■ What to produce: Find all lines with the word "subtotal" in the material, then copy them.

■ Supplied data:

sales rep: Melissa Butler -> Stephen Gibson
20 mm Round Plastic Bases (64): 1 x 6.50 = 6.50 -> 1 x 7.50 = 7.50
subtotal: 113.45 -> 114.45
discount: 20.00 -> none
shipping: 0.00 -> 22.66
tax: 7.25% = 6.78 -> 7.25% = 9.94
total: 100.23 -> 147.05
==
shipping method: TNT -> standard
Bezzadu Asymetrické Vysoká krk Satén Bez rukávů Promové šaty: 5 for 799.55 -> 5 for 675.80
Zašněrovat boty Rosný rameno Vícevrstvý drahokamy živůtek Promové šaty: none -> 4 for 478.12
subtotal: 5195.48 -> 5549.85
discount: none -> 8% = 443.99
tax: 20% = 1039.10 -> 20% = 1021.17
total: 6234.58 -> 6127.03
* * *
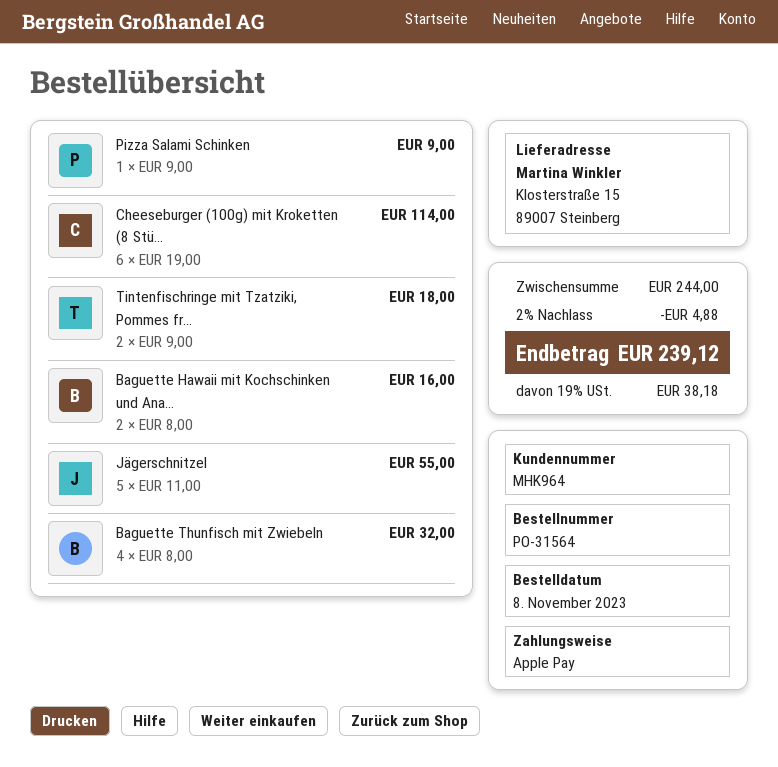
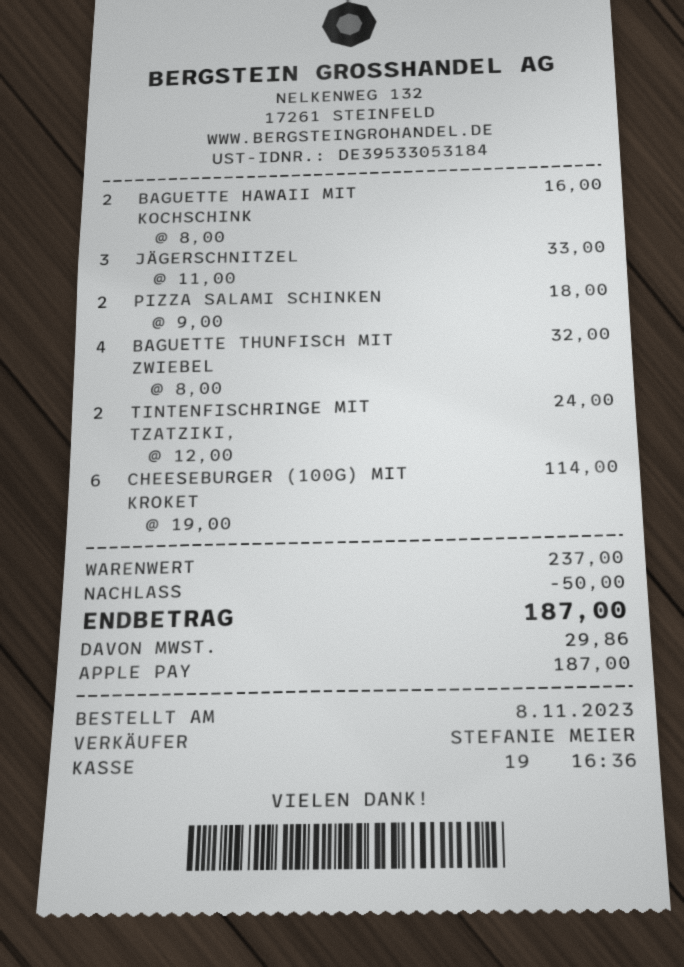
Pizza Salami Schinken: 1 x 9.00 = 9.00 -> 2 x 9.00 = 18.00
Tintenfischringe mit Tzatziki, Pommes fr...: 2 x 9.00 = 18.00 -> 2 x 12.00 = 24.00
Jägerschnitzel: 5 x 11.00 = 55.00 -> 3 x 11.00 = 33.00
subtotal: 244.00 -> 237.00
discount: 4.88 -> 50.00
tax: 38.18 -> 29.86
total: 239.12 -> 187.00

■ Answer:
subtotal: 113.45 -> 114.45
subtotal: 5195.48 -> 5549.85
subtotal: 244.00 -> 237.00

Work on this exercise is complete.